TASK MATERIAL:
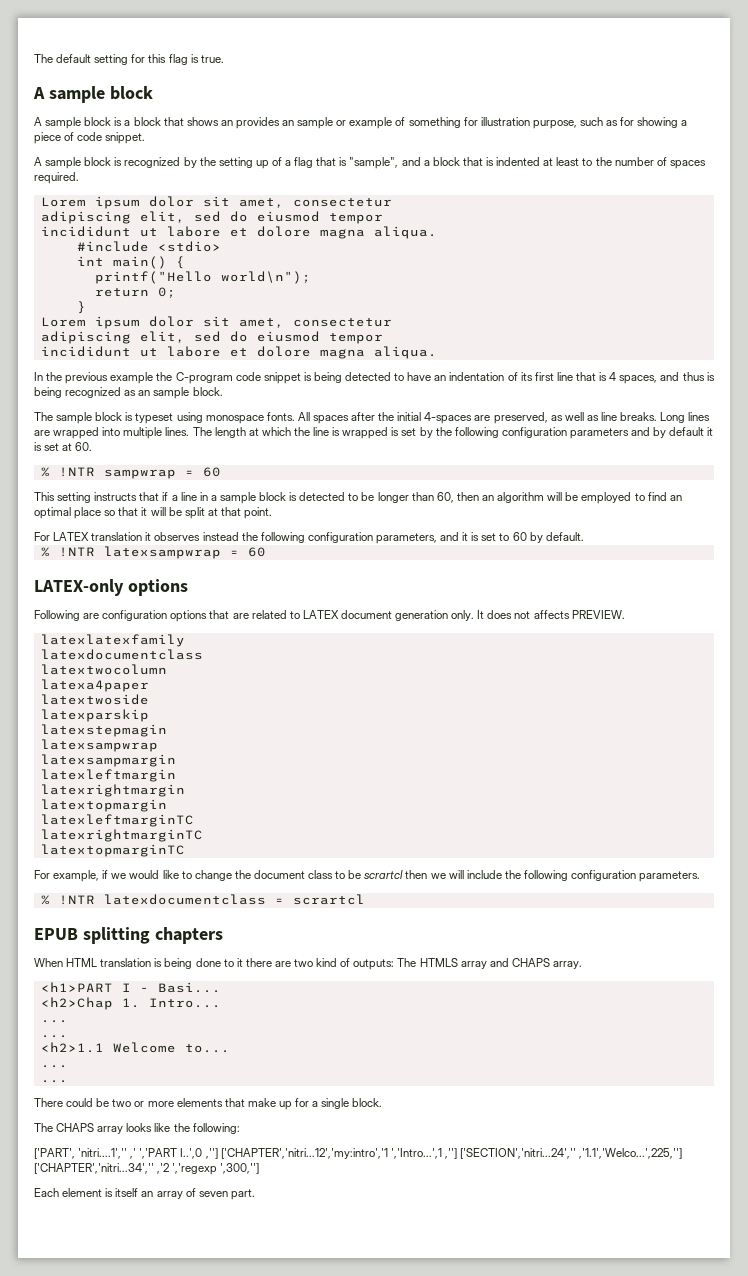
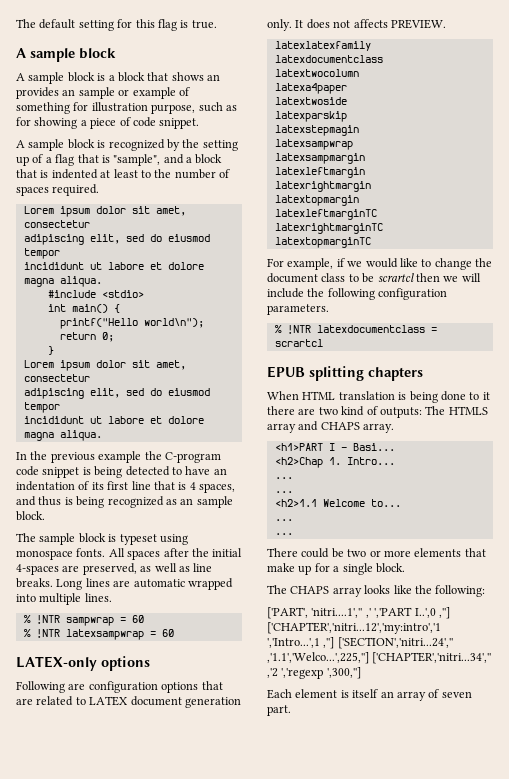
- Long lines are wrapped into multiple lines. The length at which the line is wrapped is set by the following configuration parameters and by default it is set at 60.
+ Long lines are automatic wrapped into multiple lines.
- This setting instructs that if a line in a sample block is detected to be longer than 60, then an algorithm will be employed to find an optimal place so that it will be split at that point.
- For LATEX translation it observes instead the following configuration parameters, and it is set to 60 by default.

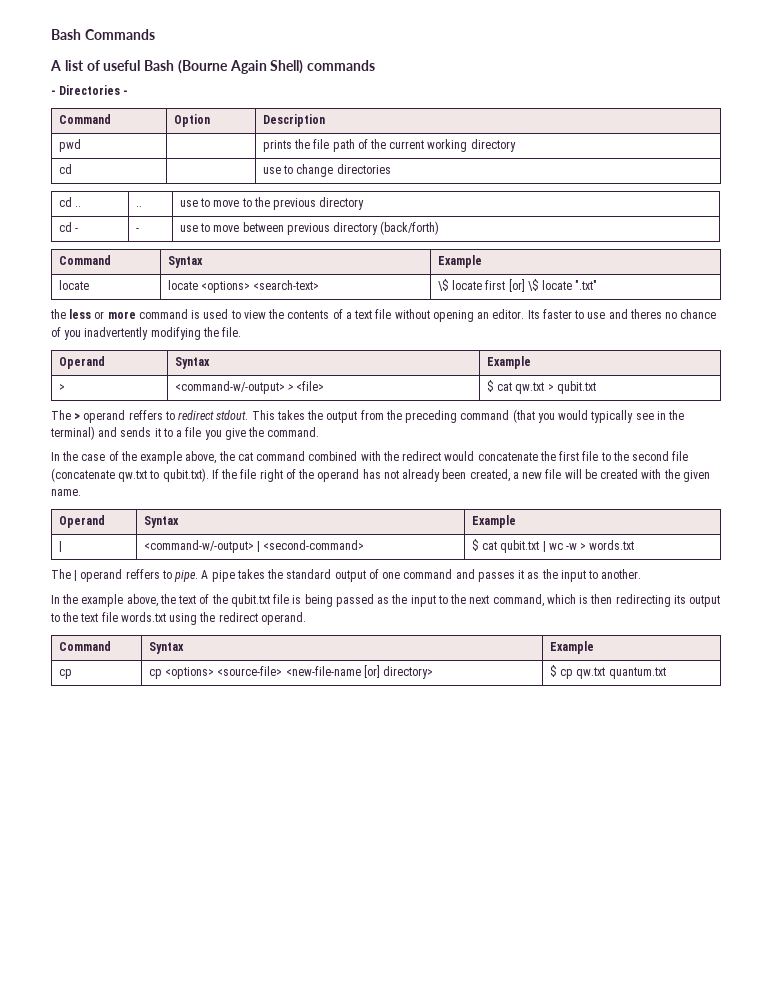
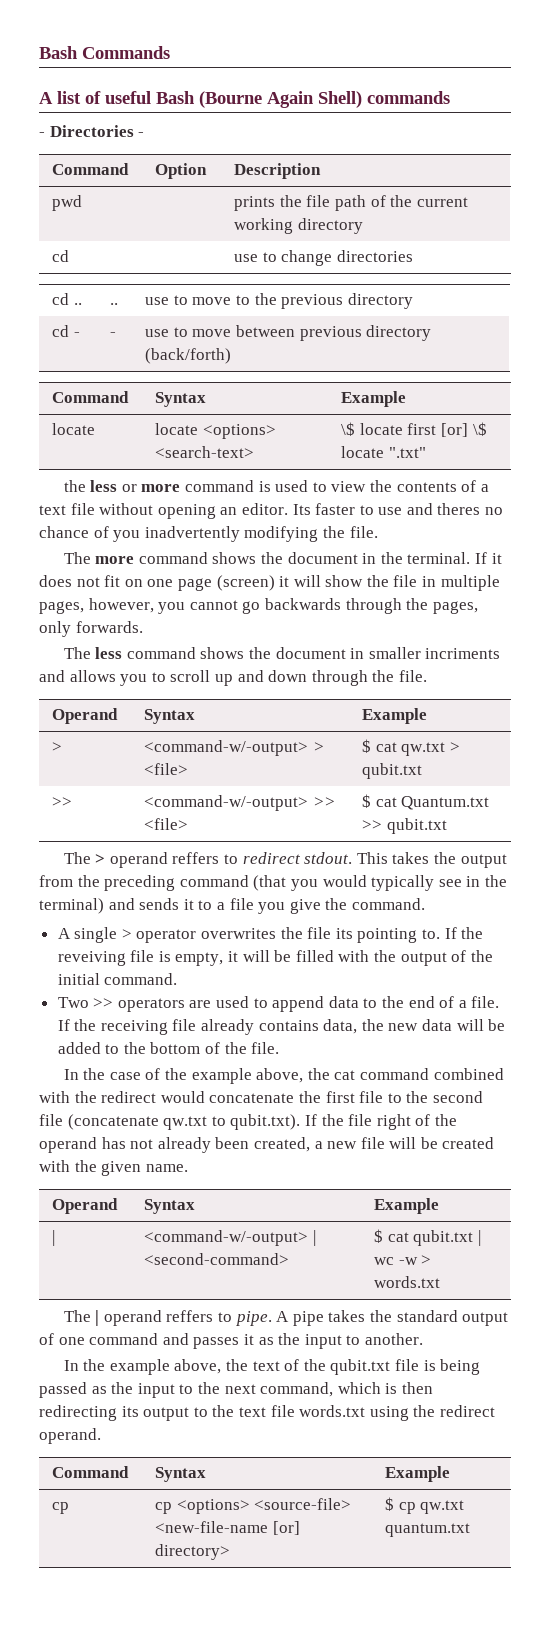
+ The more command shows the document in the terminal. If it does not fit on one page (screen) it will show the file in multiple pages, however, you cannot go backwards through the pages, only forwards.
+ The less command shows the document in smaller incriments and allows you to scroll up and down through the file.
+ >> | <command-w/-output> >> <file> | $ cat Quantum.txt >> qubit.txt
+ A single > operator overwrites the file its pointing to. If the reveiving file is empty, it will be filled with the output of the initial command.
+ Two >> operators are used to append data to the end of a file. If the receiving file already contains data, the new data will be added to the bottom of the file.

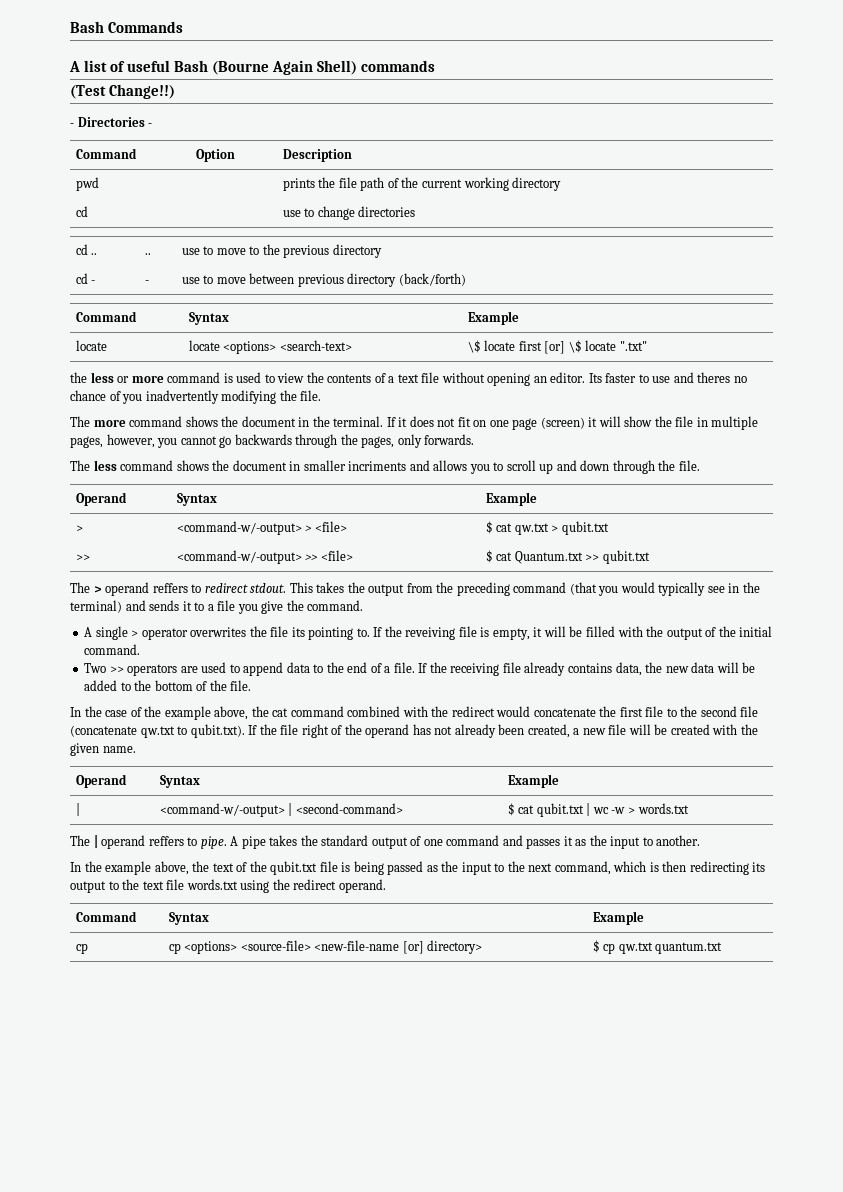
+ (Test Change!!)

WHAT TO WORK ON:
Lines wanted from the listing above: the line with "through the file." up to and including the line with "Quantum.txt >> qubit.txt". Please write them out exactly, adding nothing else.

TASK OUTPUT:
+ The less command shows the document in smaller incriments and allows you to scroll up and down through the file.
+ >> | <command-w/-output> >> <file> | $ cat Quantum.txt >> qubit.txt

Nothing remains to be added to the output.